_ASSIGNMENT_
For the material below, the sole required output is the number of lines that include "update".

_RECORDS SHOWN_
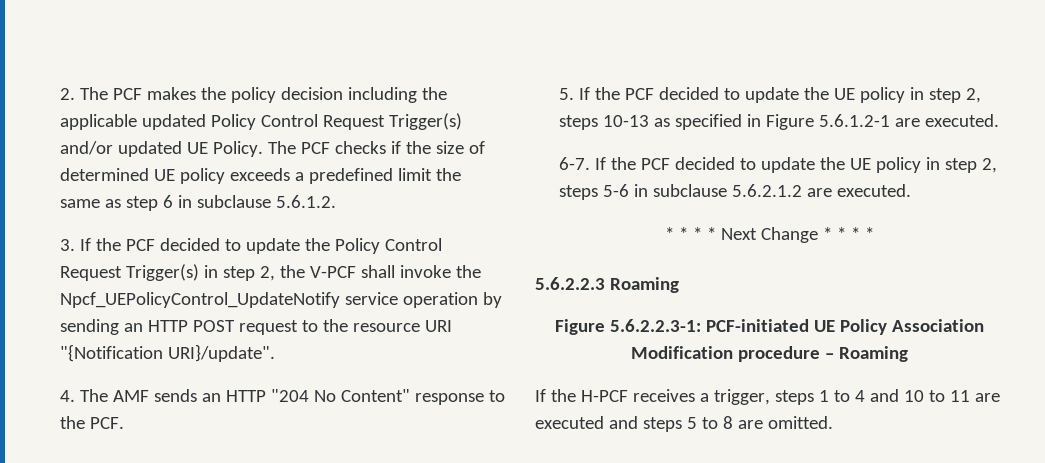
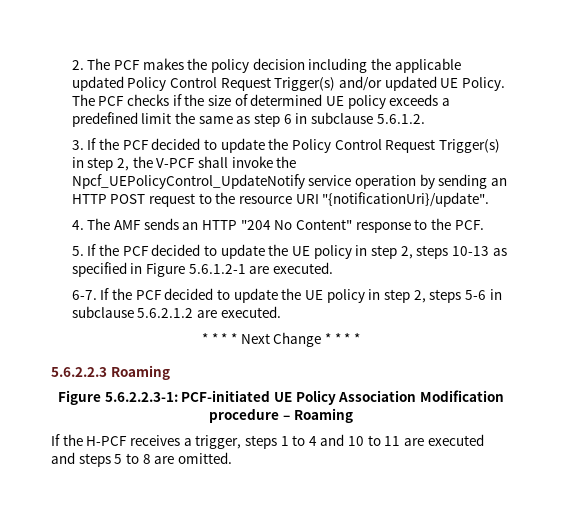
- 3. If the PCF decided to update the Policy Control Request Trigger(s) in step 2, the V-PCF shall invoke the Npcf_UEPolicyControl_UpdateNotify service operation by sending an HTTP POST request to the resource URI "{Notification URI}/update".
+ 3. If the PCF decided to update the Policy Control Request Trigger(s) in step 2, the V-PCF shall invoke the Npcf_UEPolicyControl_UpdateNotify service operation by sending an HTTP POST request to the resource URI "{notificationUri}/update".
---
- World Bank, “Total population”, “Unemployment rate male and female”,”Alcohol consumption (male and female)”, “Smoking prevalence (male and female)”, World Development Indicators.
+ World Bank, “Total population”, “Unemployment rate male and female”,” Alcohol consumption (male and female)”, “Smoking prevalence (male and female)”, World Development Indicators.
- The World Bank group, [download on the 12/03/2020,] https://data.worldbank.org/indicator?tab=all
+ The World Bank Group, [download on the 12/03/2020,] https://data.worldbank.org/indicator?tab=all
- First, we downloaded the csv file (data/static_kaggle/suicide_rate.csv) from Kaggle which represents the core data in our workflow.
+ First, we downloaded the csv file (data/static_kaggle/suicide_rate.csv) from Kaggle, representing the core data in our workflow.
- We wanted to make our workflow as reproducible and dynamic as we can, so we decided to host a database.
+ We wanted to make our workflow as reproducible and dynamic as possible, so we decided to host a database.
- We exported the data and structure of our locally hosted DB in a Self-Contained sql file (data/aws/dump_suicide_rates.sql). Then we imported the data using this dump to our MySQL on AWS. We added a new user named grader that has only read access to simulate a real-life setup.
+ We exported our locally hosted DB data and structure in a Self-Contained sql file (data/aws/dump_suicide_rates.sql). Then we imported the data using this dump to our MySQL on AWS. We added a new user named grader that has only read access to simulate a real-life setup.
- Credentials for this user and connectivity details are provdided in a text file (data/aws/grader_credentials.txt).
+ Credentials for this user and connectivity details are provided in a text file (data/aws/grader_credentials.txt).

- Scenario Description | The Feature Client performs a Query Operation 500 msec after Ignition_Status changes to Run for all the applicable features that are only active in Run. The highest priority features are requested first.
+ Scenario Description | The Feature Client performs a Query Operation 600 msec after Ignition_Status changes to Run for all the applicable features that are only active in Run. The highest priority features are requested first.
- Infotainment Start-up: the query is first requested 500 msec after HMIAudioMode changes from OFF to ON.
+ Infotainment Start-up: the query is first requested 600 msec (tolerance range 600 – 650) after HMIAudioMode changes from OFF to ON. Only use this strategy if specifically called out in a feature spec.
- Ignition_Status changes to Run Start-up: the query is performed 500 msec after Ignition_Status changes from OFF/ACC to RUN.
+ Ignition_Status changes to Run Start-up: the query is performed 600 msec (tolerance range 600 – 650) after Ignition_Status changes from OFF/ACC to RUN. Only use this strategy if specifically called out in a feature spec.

_EXPECTED ANSWER_
2